Basic Statistics Overview

This page is intended to give a high-level overview of what Prelert is doing under-the-hood in simple terms.

What is a statistical model? When are they useful?

A statistical model is a mathematical description of the behavior of data (assuming the data is not fully deterministic). These models can be used to understand the typical observations to expect, and to quantify the likelihood of a specific observation.

Anomalies are items, events or observations that do not conform to an expected pattern or other items in a dataset. If a statistical model can describe the likelihood of a specific observation, then, roughly speaking, an anomaly can be defined as an observation that has low likelihood (or probability). For example, an observation that is only seen once in 1,000,000 observations is rare, and its probability could be estimated as 1/1,000,000 0.000001.

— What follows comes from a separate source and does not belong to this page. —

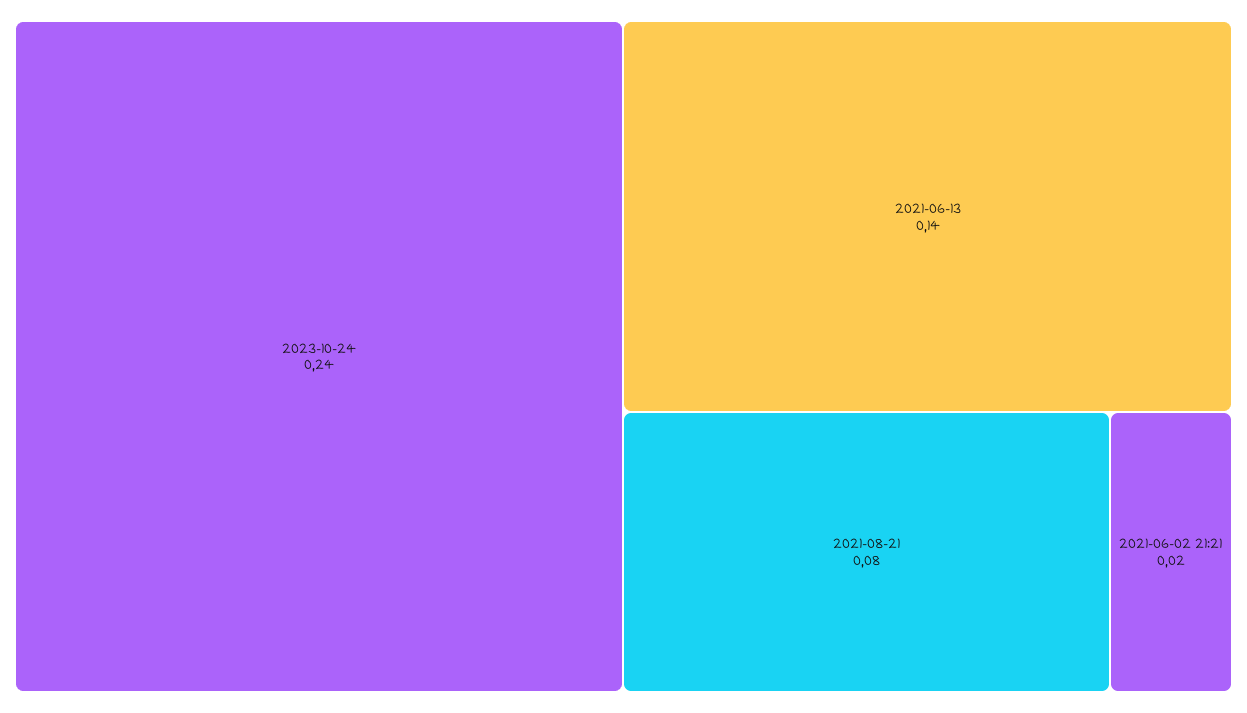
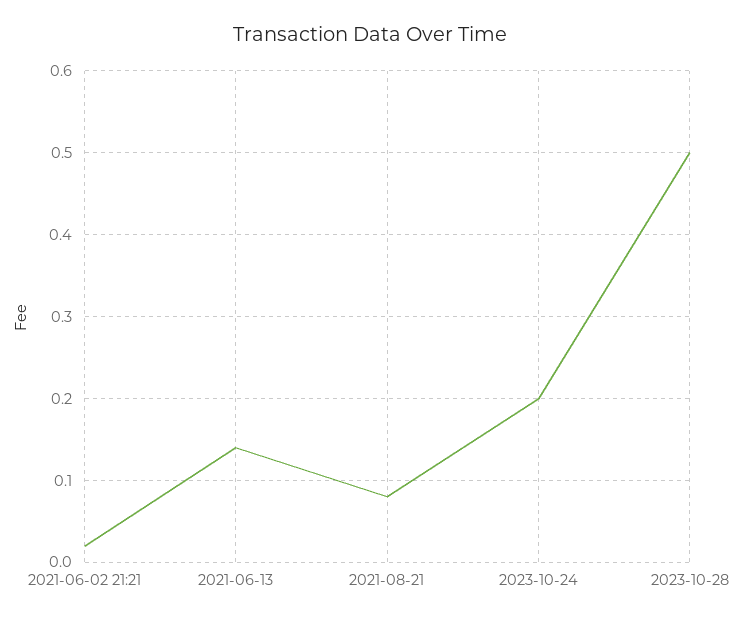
2023-10-24: 0.24 -> 0.2
2023-10-28: none -> 0.5

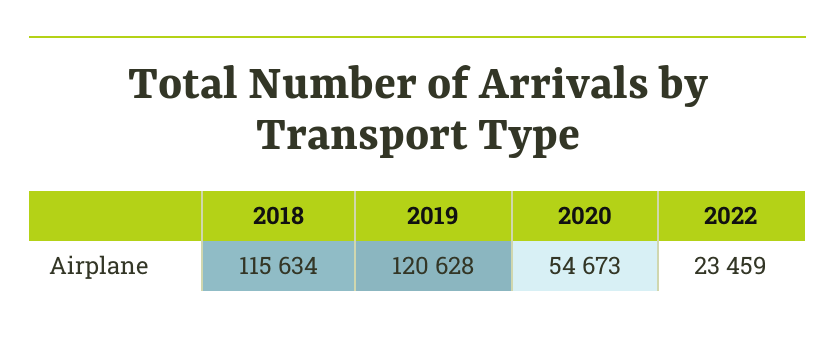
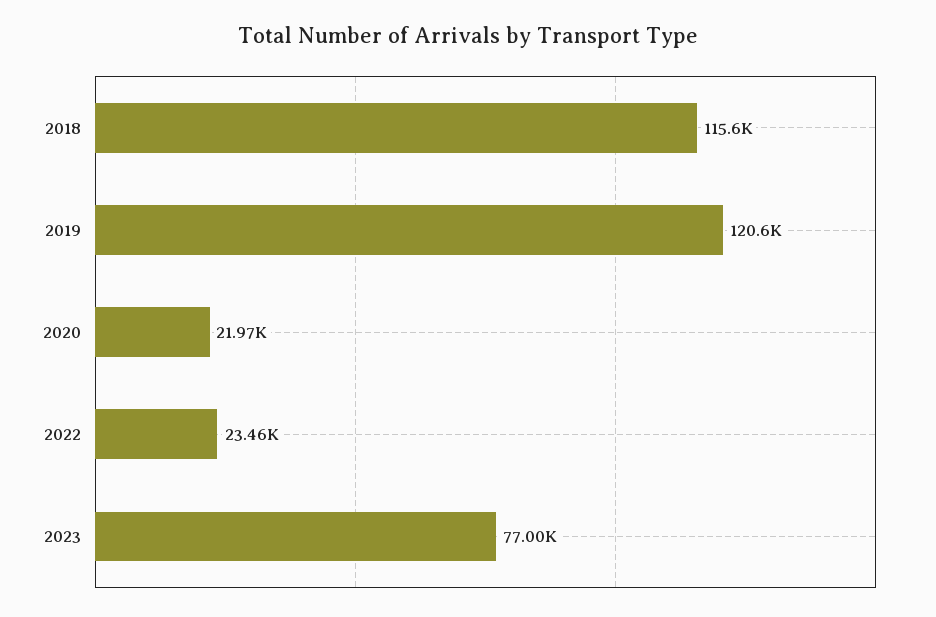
2020: 54673 -> 21970
2023: none -> 77000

An example of a simple statistical model is the use of a Gaussian (or Normal) distribution to describe the behavior of a value over time. If the value has an average of 10 and a standard deviation of 1, then ~95% of the time we expect to see values between 8 and 12. The probability of seeing a value of 14 is ~0.01% (1 in ~7000), so in this context this may be viewed as an anomaly.

Statistical models are essential when the system contains some component which cannot be readily discovered, or when some aspects of the system behavior are intrinsically random. For example, it is usually not possible to estimate an accurate deterministic model for a complex system because there are many hidden states which will affect its behavior. Also, some systems will include behaviors that are intrinsically random, such as peoples’ interactions, which it is only possible to describe with a statistical model. Statistical models also have the advantage that they are often very concise descriptions of complex behavior, and for anomaly detection capture information, as a distribution function, which is essential for identifying unusual observations.

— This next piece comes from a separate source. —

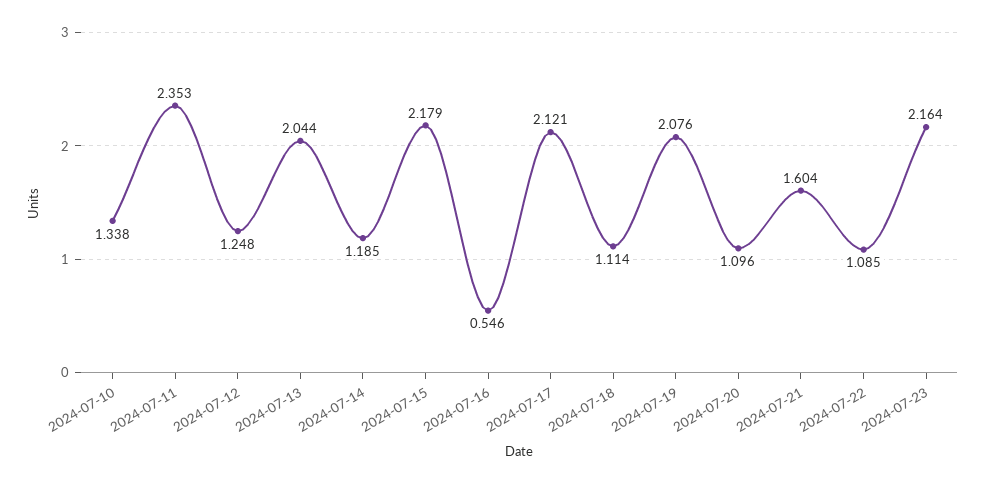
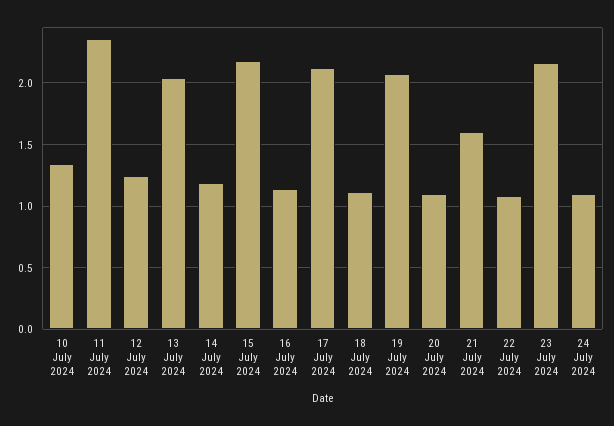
2024-07-16: 0.546 -> 1.15
24 July 2024: none -> 1.1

How to create a statistical model?

Prelert is streamed large volumes of diverse time series data. Naively, creating a statistical model that can compute the probability of a value can be viewed as fitting a mathematical function to a histogram of the data. Time series data have other characteristics which it is important for good statistical models to capture. For example they may include trend lines, which in the context of a Gaussian distribution would be like having a time varying mean value. The range may be time dependent, which in the context of a Gaussian would be like having a time varying standard deviation. There may also be more general correlations between values which are close in time.

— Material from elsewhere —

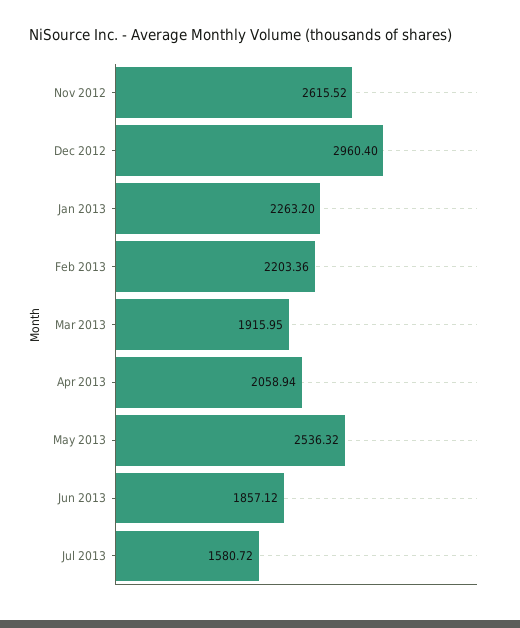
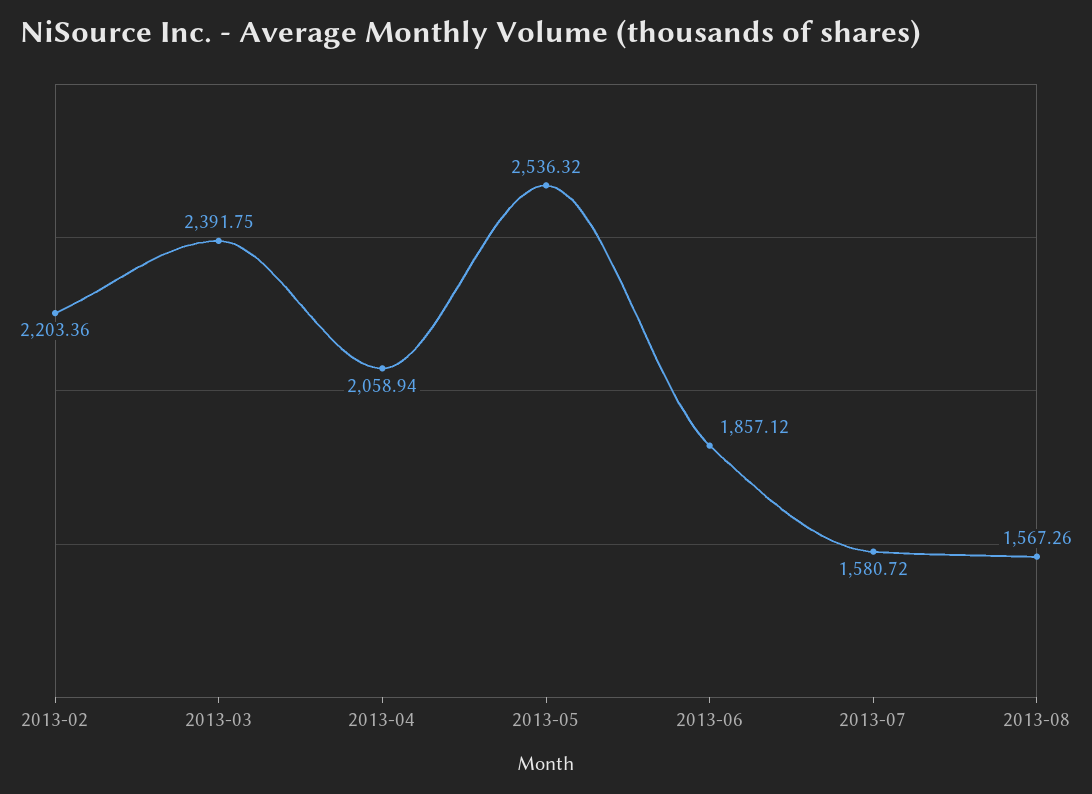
Nov 2012: 2615.52 -> none
Dec 2012: 2960.4 -> none
Jan 2013: 2263.2 -> none
Mar 2013: 1915.95 -> 2391.75
2013-08: none -> 1567.26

For example, for the following time series (assuming the time series is approximately stationary ergodic, so the distribution doesn’t change over time and can be estimated from a time sample):

Simple time series

The values can be mapped to a histogram which represents the frequencies of occurrence of values. For example, value=1 has been seen over 900 times in the dataset.

Simple time series histogram

The probability of a value can be computed using a probability distribution function that fits the data. A Gaussian distribution is an example of a probability distribution function, but does not fit this data well. In particular, if the model’s primary objective is to detect anomalies it needs to model the probabilities at extreme values (in the tails of the distribution function) well.

Prelert automatically creates complex probability distribution functions for diverse data. For example, below is an example of how Prelert fits this data compared to a simple Gaussian distribution. Visually, there isn’t a massive difference, but in the tails of the distribution (zoomed in) there is an enormous relative difference in the distribution values. This results in Prelert accurately calculating the probability of an anomaly, whilst the Gaussian distribution significantly underestimates the probabilities which would result in large number of false positives.

Simple time series pdf